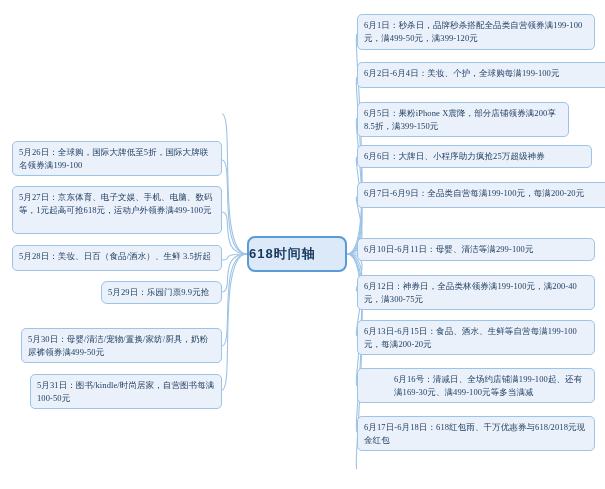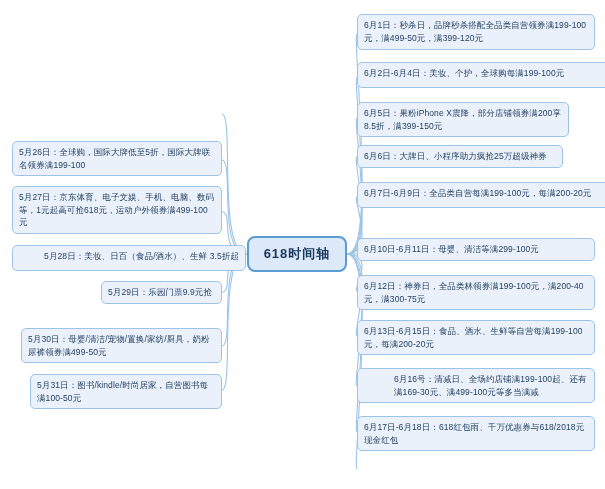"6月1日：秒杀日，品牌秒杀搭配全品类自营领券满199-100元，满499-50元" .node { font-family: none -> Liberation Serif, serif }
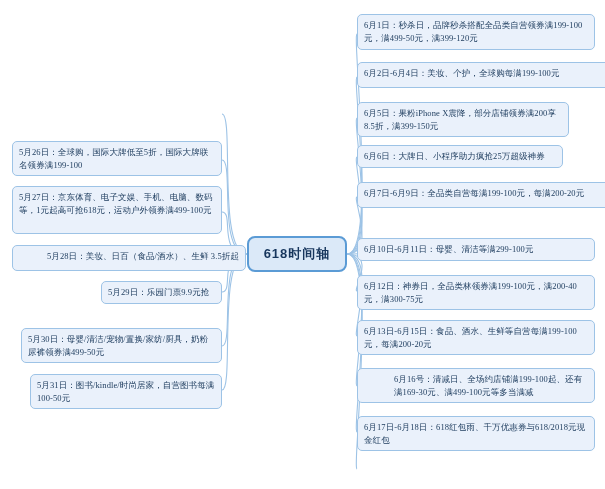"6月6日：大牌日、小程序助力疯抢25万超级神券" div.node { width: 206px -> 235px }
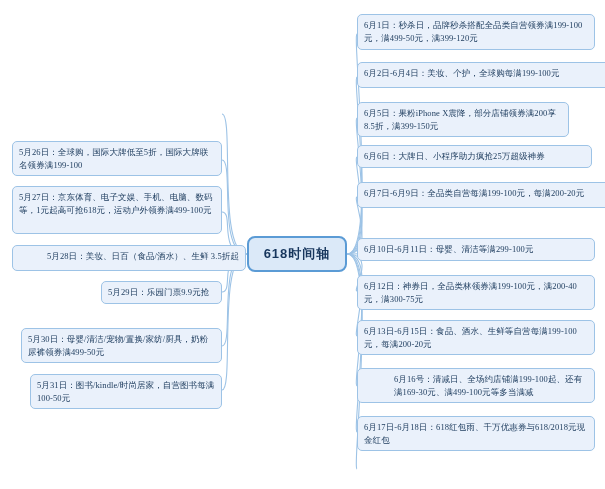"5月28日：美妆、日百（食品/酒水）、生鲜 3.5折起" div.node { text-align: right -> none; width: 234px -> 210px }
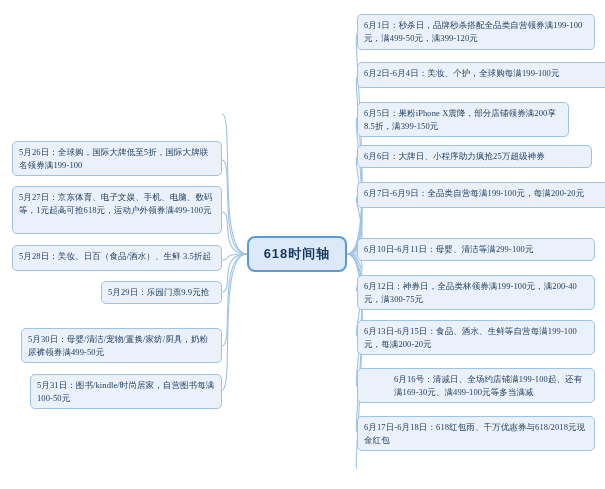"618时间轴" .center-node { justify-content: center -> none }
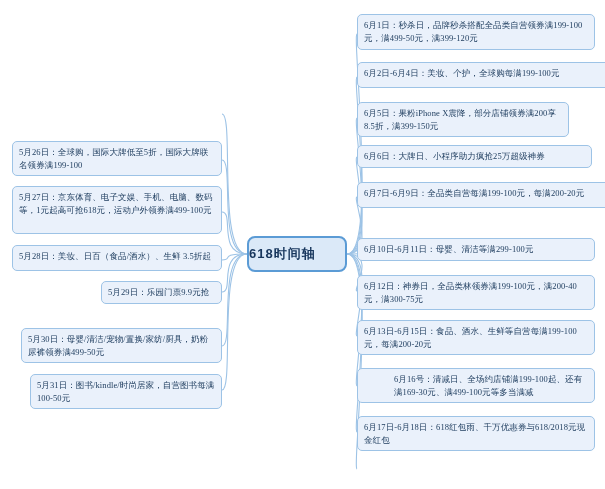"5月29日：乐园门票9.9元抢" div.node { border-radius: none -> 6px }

────────

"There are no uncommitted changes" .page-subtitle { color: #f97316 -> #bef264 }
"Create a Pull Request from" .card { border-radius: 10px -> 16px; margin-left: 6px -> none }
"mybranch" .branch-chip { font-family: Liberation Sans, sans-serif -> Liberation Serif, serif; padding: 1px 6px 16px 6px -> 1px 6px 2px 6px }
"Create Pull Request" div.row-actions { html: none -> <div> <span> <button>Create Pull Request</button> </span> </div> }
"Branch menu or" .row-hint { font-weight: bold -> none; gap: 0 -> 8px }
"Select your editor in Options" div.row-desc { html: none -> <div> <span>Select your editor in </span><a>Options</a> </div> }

────────

Return exactly, and only, the lines above starting at the line that contains "are no uncommitted" and ending at the line that contains "-> <div> <span>Select".

"There are no uncommitted changes" .page-subtitle { color: #f97316 -> #bef264 }
"Create a Pull Request from" .card { border-radius: 10px -> 16px; margin-left: 6px -> none }
"mybranch" .branch-chip { font-family: Liberation Sans, sans-serif -> Liberation Serif, serif; padding: 1px 6px 16px 6px -> 1px 6px 2px 6px }
"Create Pull Request" div.row-actions { html: none -> <div> <span> <button>Create Pull Request</button> </span> </div> }
"Branch menu or" .row-hint { font-weight: bold -> none; gap: 0 -> 8px }
"Select your editor in Options" div.row-desc { html: none -> <div> <span>Select your editor in </span><a>Options</a> </div> }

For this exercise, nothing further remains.